Much like Hotjar’s conversion funnel reports, its form analytics can give you a general overview of performance but it doesn’t go far enough to help you pinpoint the cause of problems and get them fixed asap.
Feedback polls – understand user actions
As mentioned earlier, Hotjar’s key selling point is the combination of analytics and user feedback features – and this is where the platform really shines. First up, you’ve got feedback polls, allowing you to ask users why they do or don’t take specific actions. For example, if a user isn’t hitting the buy button or signing up for our newsletter, you can ask them what’s standing in the way.
Likewise, if someone gives up filling out your form, you can ask them what the problem is directly – an incredible feature.
Incoming feedback places a tab or widget on your page, which users can click to leave feedback. This gives people an outlet if they really run into problems and this could save you from losing potential leads. We haven’t really used this feature but it could be an interesting option if you’re struggling to pinpoint a user issue on your site.
Surveys – get to know your audience
Surveys are a crucial part of getting feedback from real users but asking people to provide feedback in a nono-intrusive manner is a real challenge. Hotjar’s invites are about as user-friendly as you could hope for but there’s nothing revolutionary about its designs.

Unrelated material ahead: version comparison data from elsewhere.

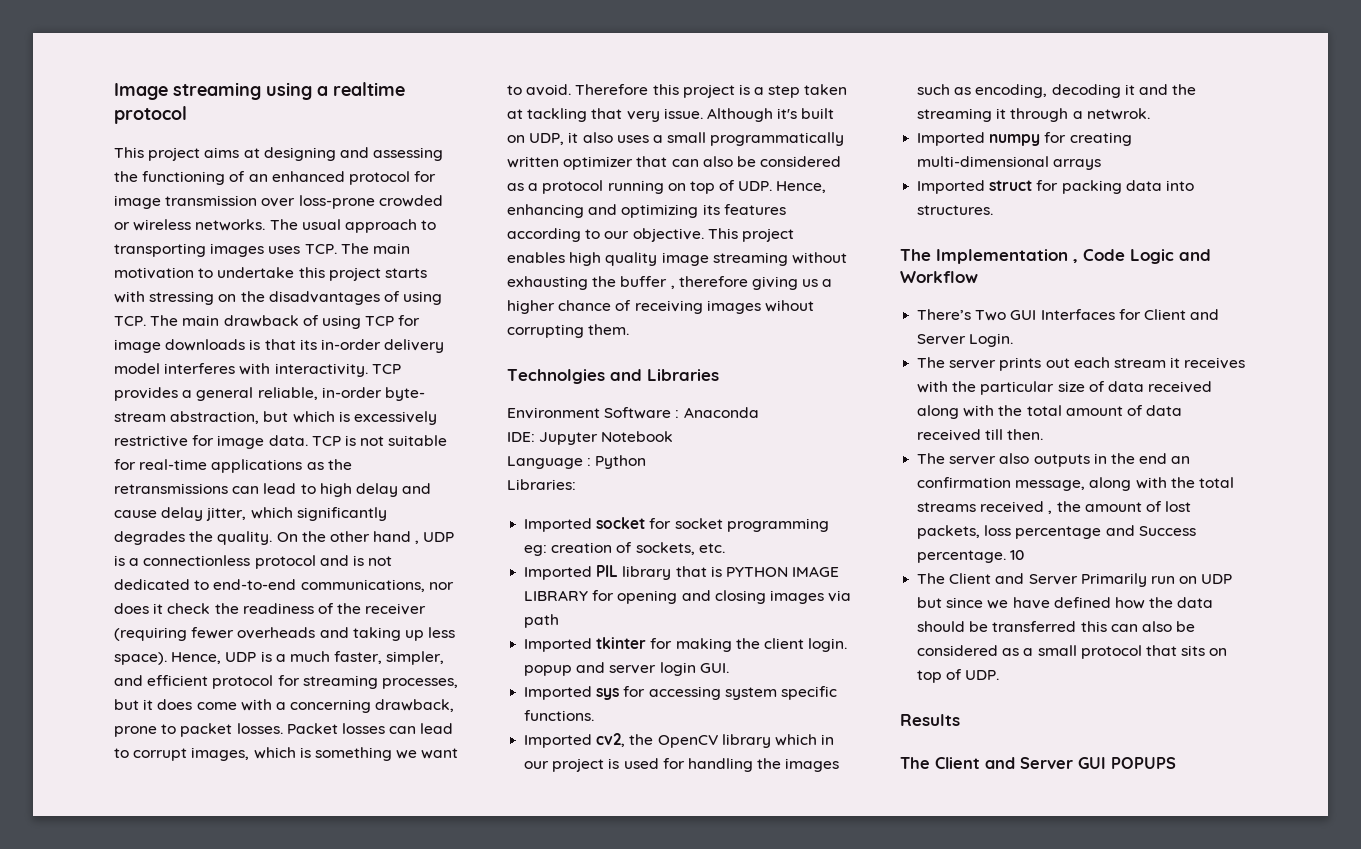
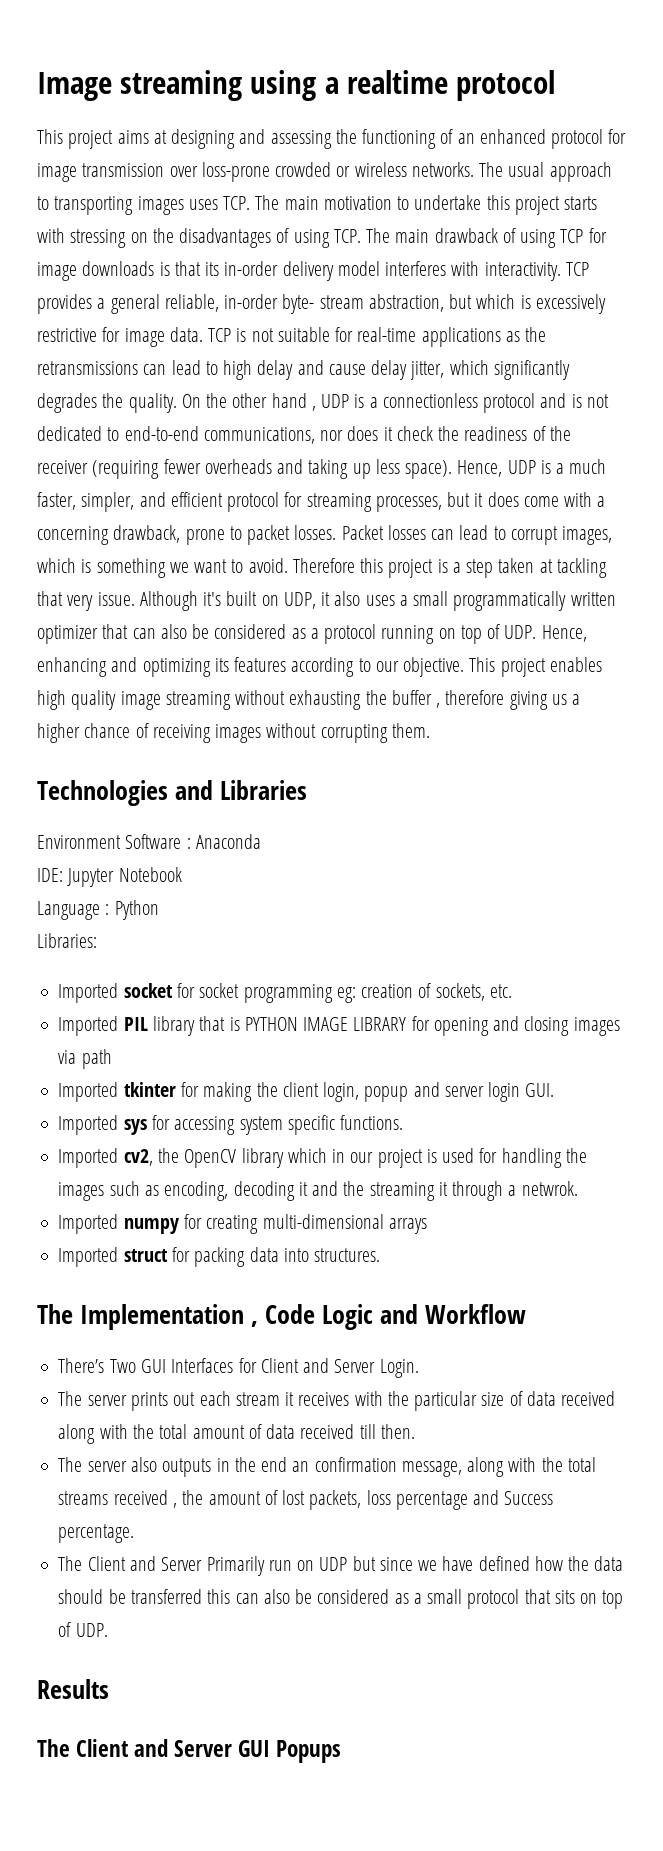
[764,300,814,312] wihout -> [266,723,317,738] without
[507,369,605,384] Technolgies -> [37,780,168,806] Technologies
[808,638,848,652] login. -> [323,1082,360,1102] login,
[1010,550,1025,560] 10 -> (135, 1533) none
[1111,757,1176,769] POPUPS -> [276,1740,342,1763] Popups

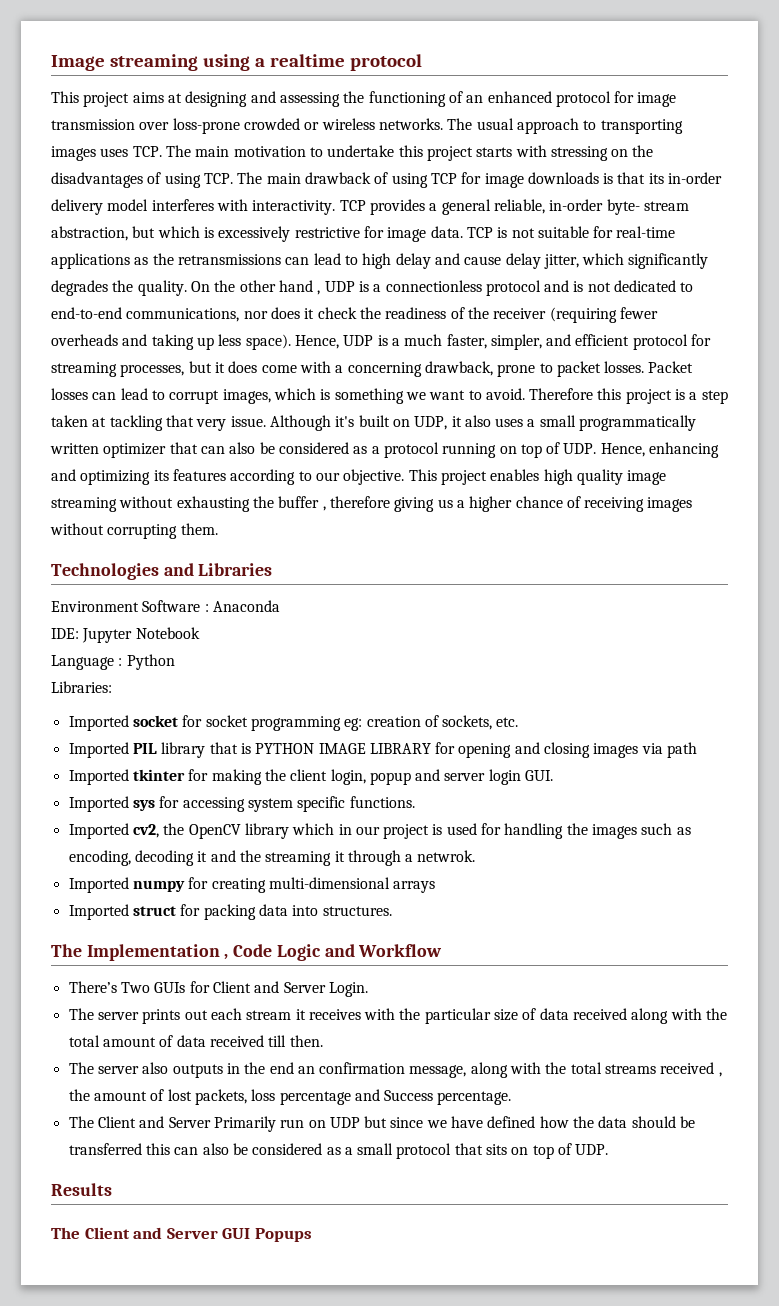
[140,1358,234,1373] GUI Interfaces -> [154,982,186,993] GUIs

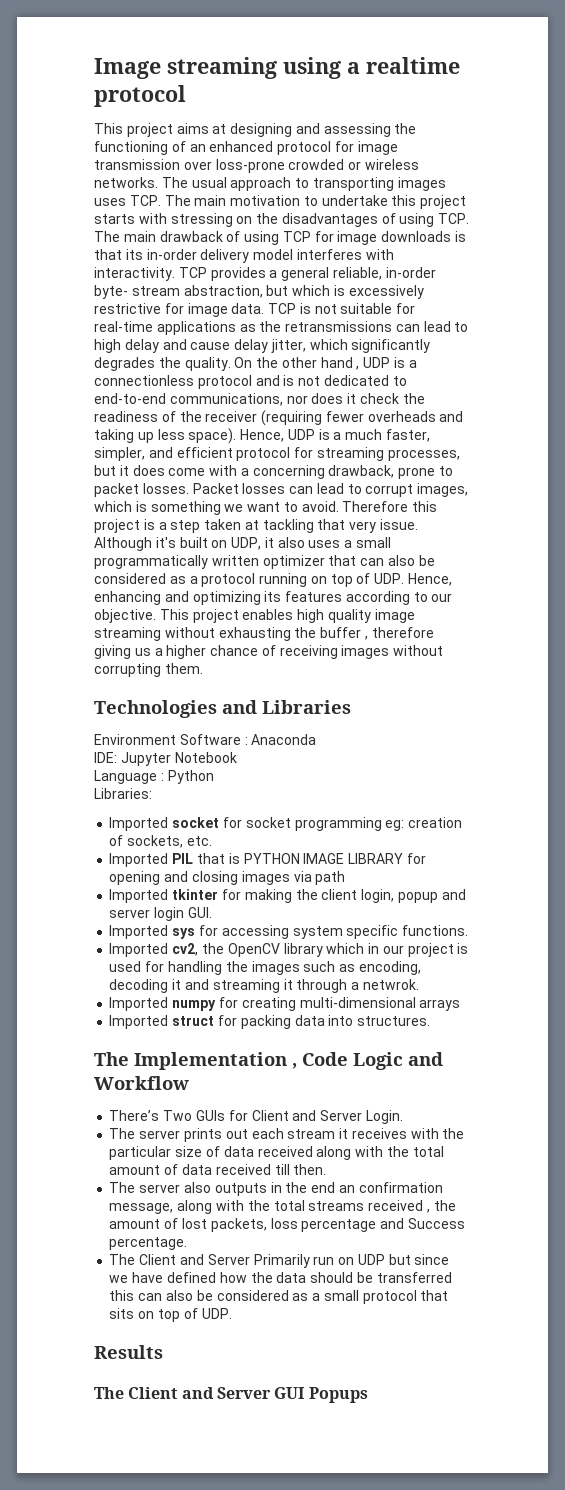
[161,742,206,758] library -> (194, 858) none
[239,850,261,862] the -> (209, 984) none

However, the great thing about Hotjar is you can use its analytics features to track the performance of your invites and see how users behave with them. This will tell you if people are struggling to exit your popups on mobile, for example, or if people are initially clicking to provide feedback but giving up before completing it.
Recruit test users
Finally, you can also use Hotjar to recruit users to participate in user testing. This places a widget on your site (as you can see in the image above) asking people to take part. Users simply need to fill out some basic information to sign up and they can also minimise the widget if they want to remove it from view.
Hotjar’s standout feature is its innovative screen recording capabilities, which you can use to record user sessions and see precisely what’s working and what isn’t. Now, it rivals are starting to release similar features but Hotjar was the first to offer this and combine a range of powerful feedback collection features into a CRO platform.
The only area Hotjar disappoints a little is on the analytics side of things and its form analytics, in particular, doesn’t offer the kind of insights we would like to see. Aside from that, we use Hotjar ourselves and were generally very happy with the results.